Reputation: 1089
After I had read that the initial value of reduction variable is set according to the operator used for reduction, I decided that instead of remembering these default values it is better to initialize it explicitly. So I modified the code in question by Totonga as follows
const int num_steps = 100000;
double x, sum, dx = 1./num_steps;
#pragma omp parallel private(x) reduction(+:sum)
{
sum = 0.;
#pragma omp for schedule(static)
for (int i=0; i<num_steps; ++i)
{
x = (i+0.5)*dx;
sum += 4./(1.+x*x);
}
}
But it turns out that no matter whether I write sum = 0. or sum = 123.456 the code produces the same result (used gcc-4.5.2 compiler). Can somebody, please, explain me why? (with a reference to openmp standard, if possible) Thanks in advance to everybody.
P.S. since some people object initializing reduction variable, I think it makes sense to expand a question a little. The code below works as expected: I initialize reduction variable and obtain result, which DOES depend on MY initial value
int sum;
#pragma omp parallel reduction(+:sum)
{
sum = 1;
}
printf("Reduction sum = %d\n",sum);
The printed result will be the number of cores, and not 0.

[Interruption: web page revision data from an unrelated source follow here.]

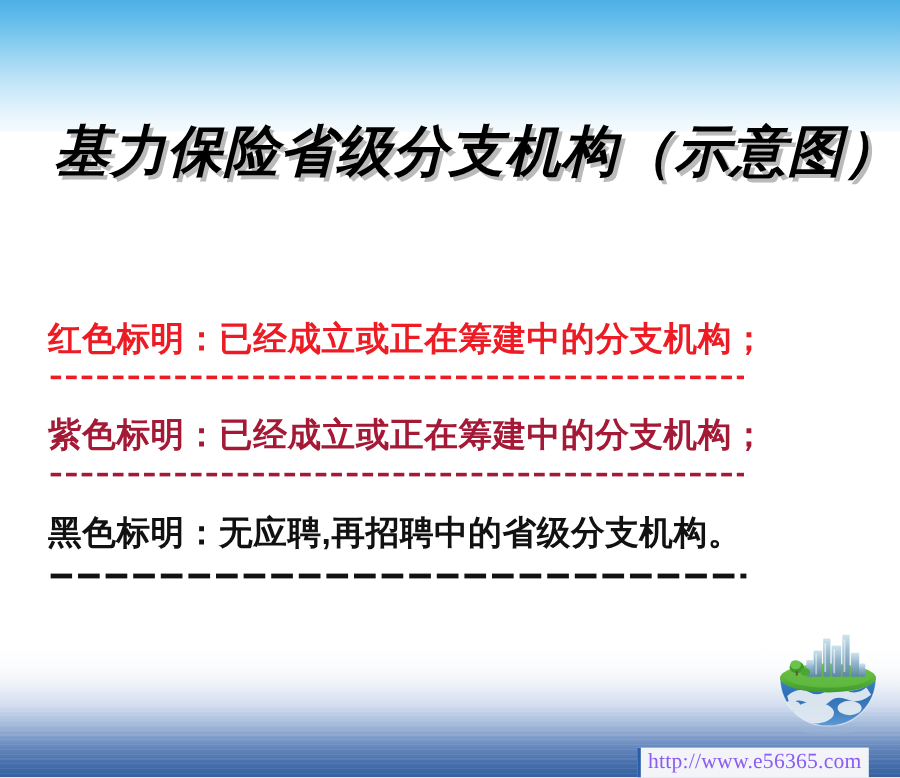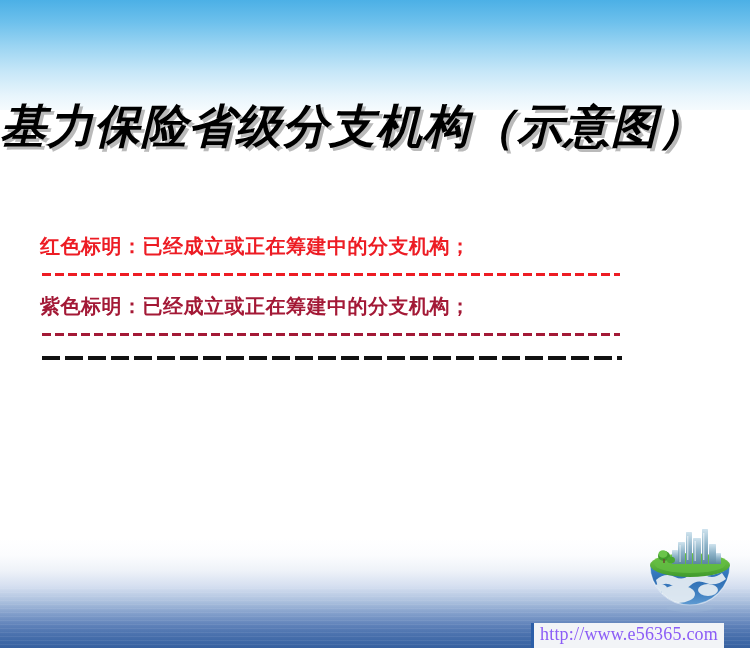--- a/index.html
+++ b/index.html
@@ -78,7 +78,7 @@
     left: 0;
     top: 96px;
     width: 750px;
-    text-align: left;
+    text-align: right;
     font-family: "Liberation Serif", "DejaVu Serif", serif;
     font-size: 46px;
     font-weight: bold;

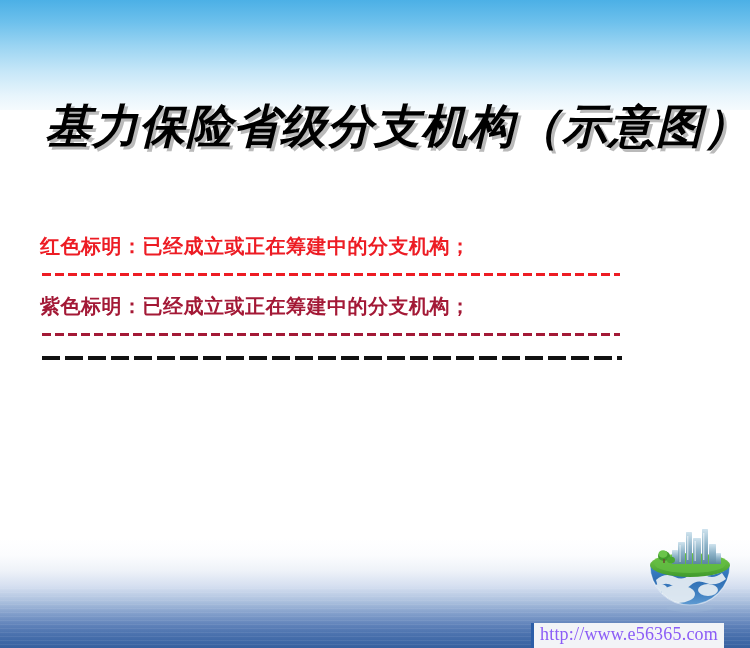--- a/index.html
+++ b/index.html
@@ -98,11 +98,12 @@
   }
 
   .legend-row {
-    font-size: 20px;
+    font-size: 28px;
     font-weight: bold;
     line-height: 1.05;
     white-space: nowrap;
     letter-spacing: 0.5px;
+    margin-top: 32px;
   }
   .legend-row.red   { color: #ed1c24; }
   .legend-row.purple{ color: #a31936; }

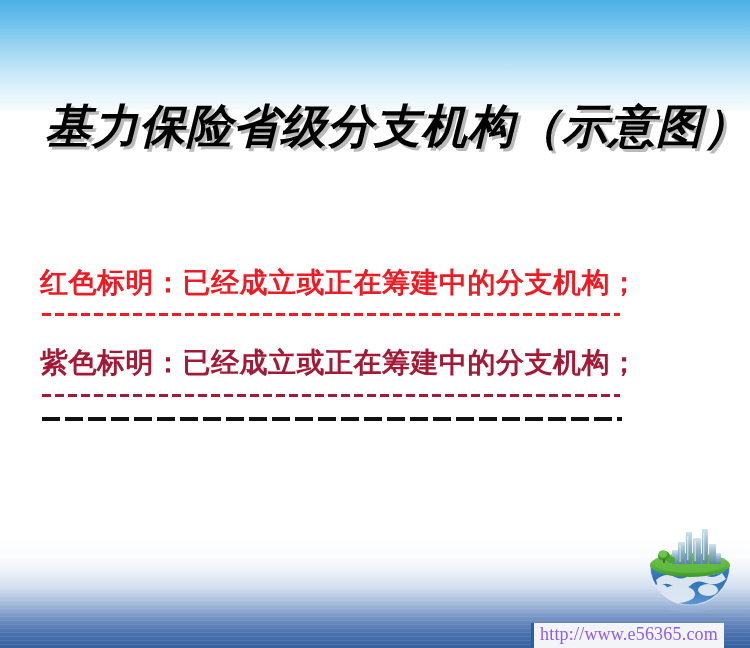--- a/index.html
+++ b/index.html
@@ -190,6 +190,7 @@
     <div class="legend-row purple">紫色标明：已经成立或正在筹建中的分支机构；</div>
     <div class="rule purple"></div>
 
+    <div class="legend-row black">黑色标明：无应聘,再招聘中的省级分支机构。</div>
     <div class="rule black"></div>
 
   </div>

P.P.S I have to update my question again. User Gilles gave an insightful comment: And upon exit of the parallel region, these local values will be reduced using the + operator, and with the initial value of the variable, prior to entering the section.
Well, the following code gives me the result 3.142592653598146
, which is badly calculated pi
instead of expected 103.141592653598146
(the initial code was giving me excellent value of pi=3.141592653598146
)
const int num_steps = 100000;
double x, sum, dx = 1./num_steps;
sum = 100.;
#pragma omp parallel private(x) reduction(+:sum)
{
#pragma omp for schedule(static)
for (int i=0; i<num_steps; ++i)
{
x = (i+0.5)*dx;
sum += 4./(1.+x*x);
}
}
Upvotes: 1
Views: 2502
Reputation: 9489
Why would you want to do that? This is just begging with all your soul for troubles. The reduction
clause and the way the local variables used are initialised are defined for a reason, and the idea is that you don't need to remember these initialisation value just because they are already right.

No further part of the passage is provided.